_ACTION ITEM_: If a line in the entries contains the string "présente", include that line in your answer.

[EXTRACTED INFORMATION]

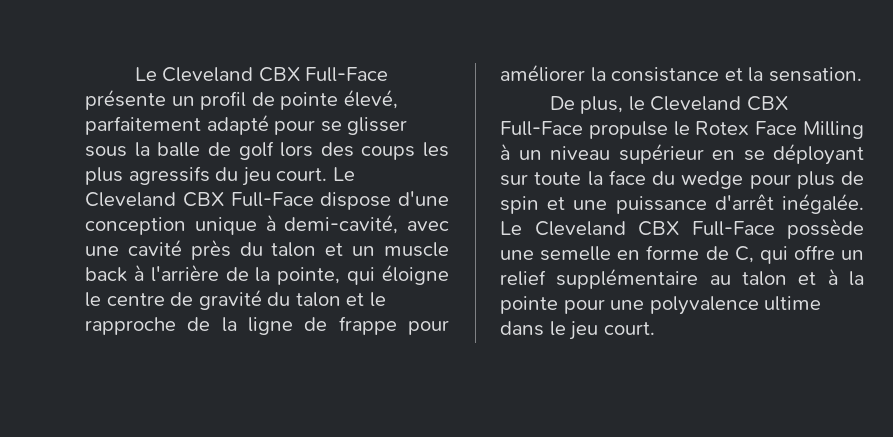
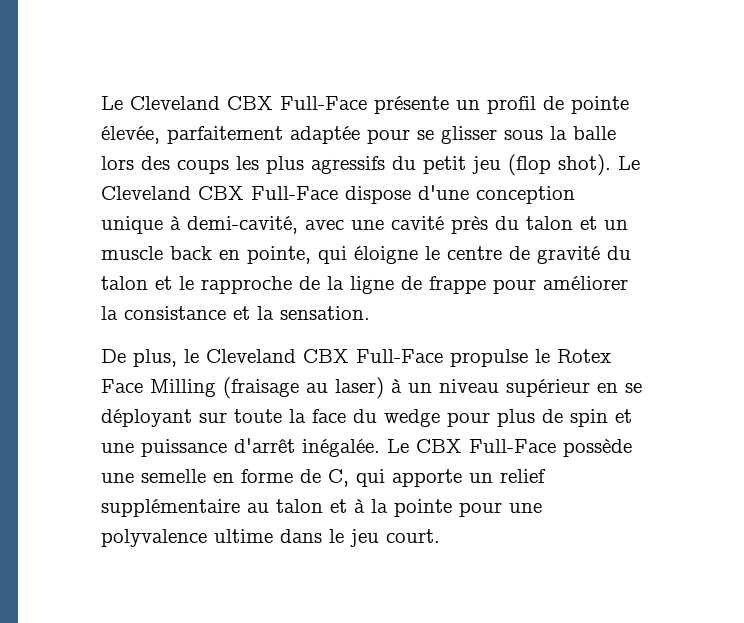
- Le Cleveland CBX Full-Face présente un profil de pointe élevé, parfaitement adapté pour se glisser sous la balle de golf lors des coups les plus agressifs du jeu court.
+ Le Cleveland CBX Full-Face présente un profil de pointe élevée, parfaitement adaptée pour se glisser sous la balle lors des coups les plus agressifs du petit jeu (flop shot).
- Le Cleveland CBX Full-Face dispose d'une conception unique à demi-cavité, avec une cavité près du talon et un muscle back à l'arrière de la pointe, qui éloigne le centre de gravité du talon et le rapproche de la ligne de frappe pour améliorer la consistance et la sensation.
+ Le Cleveland CBX Full-Face dispose d'une conception unique à demi-cavité, avec une cavité près du talon et un muscle back en pointe, qui éloigne le centre de gravité du talon et le rapproche de la ligne de frappe pour améliorer la consistance et la sensation.
- De plus, le Cleveland CBX Full-Face propulse le Rotex Face Milling à un niveau supérieur en se déployant sur toute la face du wedge pour plus de spin et une puissance d'arrêt inégalée.
+ De plus, le Cleveland CBX Full-Face propulse le Rotex Face Milling (fraisage au laser) à un niveau supérieur en se déployant sur toute la face du wedge pour plus de spin et une puissance d'arrêt inégalée.
- Le Cleveland CBX Full-Face possède une semelle en forme de C, qui offre un relief supplémentaire au talon et à la pointe pour une polyvalence ultime dans le jeu court.
+ Le CBX Full-Face possède une semelle en forme de C, qui apporte un relief supplémentaire au talon et à la pointe pour une polyvalence ultime dans le jeu court.

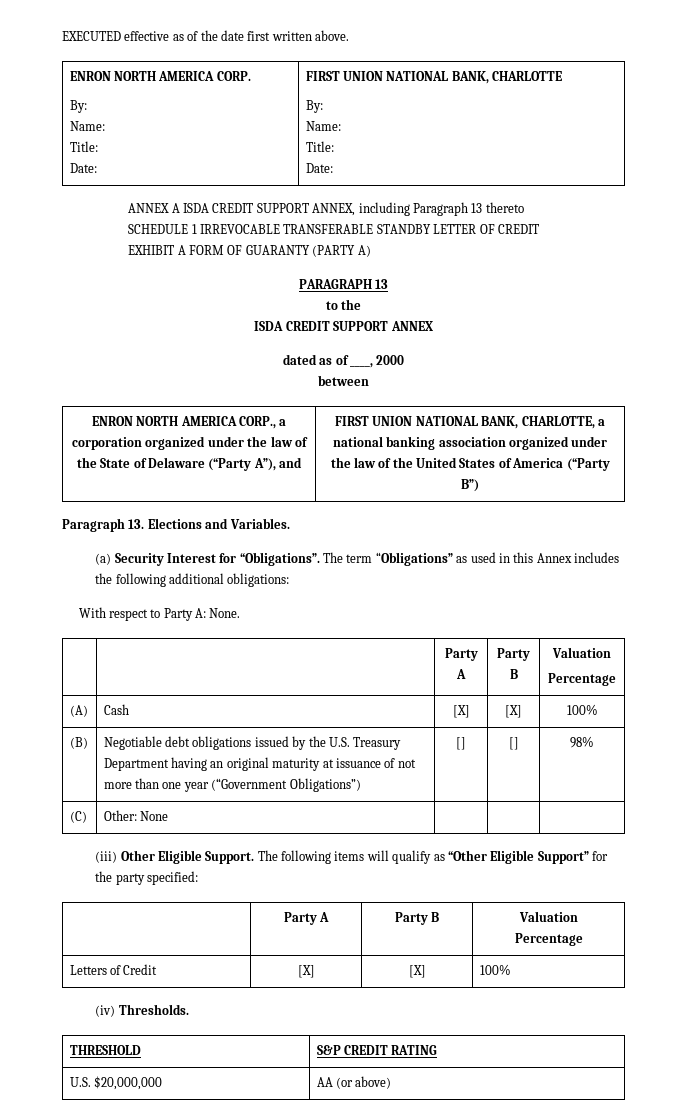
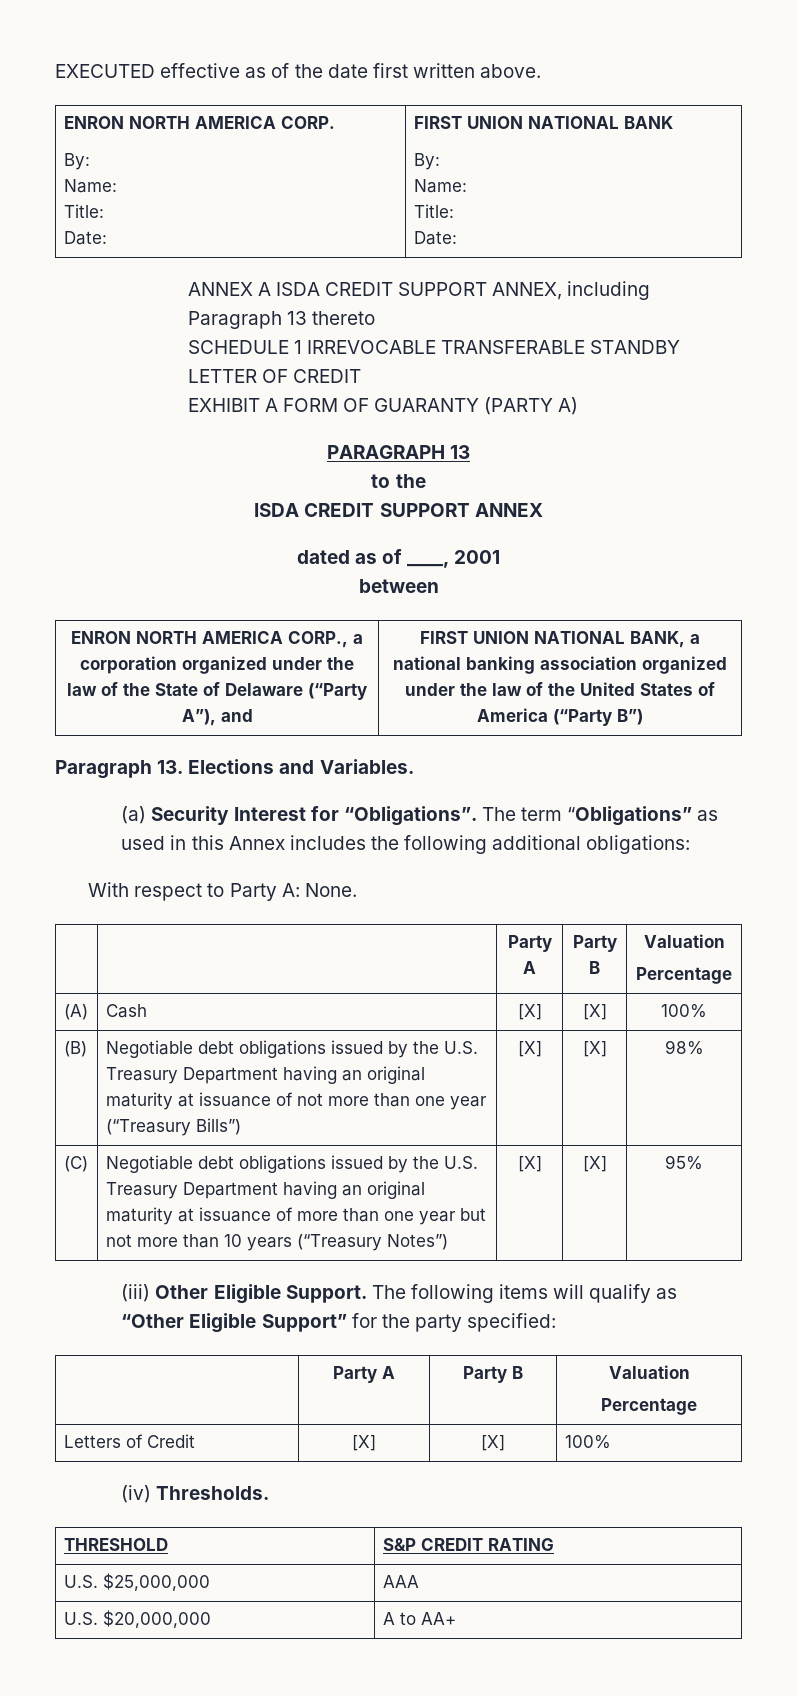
  ENRON NORTH AMERICA CORP.
  By:
  Name:
  Title:
- Date: | FIRST UNION NATIONAL BANK, CHARLOTTE
+ Date: | FIRST UNION NATIONAL BANK
- dated as of ____, 2000
+ dated as of ____, 2001
- ENRON NORTH AMERICA CORP., a corporation organized under the law of the State of Delaware (“Party A”), and | FIRST UNION NATIONAL BANK, CHARLOTTE, a national banking association organized under the law of the United States of America (“Party B”)
+ ENRON NORTH AMERICA CORP., a corporation organized under the law of the State of Delaware (“Party A”), and | FIRST UNION NATIONAL BANK, a national banking association organized under the law of the United States of America (“Party B”)
- (B) | Negotiable debt obligations issued by the U.S. Treasury Department having an original maturity at issuance of not more than one year (“Government Obligations”) | [] | [] | 98%
- (C) | Other: None | | |
+ (B) | Negotiable debt obligations issued by the U.S. Treasury Department having an original maturity at issuance of not more than one year (“Treasury Bills”) | [X] | [X] | 98%
+ (C) | Negotiable debt obligations issued by the U.S. Treasury Department having an original maturity at issuance of more than one year but not more than 10 years (“Treasury Notes”) | [X] | [X] | 95%
+ U.S. $25,000,000 | AAA
- U.S. $20,000,000 | AA (or above)
+ U.S. $20,000,000 | A to AA+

[/EXTRACTED INFORMATION]

_EXERCISE ANSWER_:
- Le Cleveland CBX Full-Face présente un profil de pointe élevé, parfaitement adapté pour se glisser sous la balle de golf lors des coups les plus agressifs du jeu court.
+ Le Cleveland CBX Full-Face présente un profil de pointe élevée, parfaitement adaptée pour se glisser sous la balle lors des coups les plus agressifs du petit jeu (flop shot).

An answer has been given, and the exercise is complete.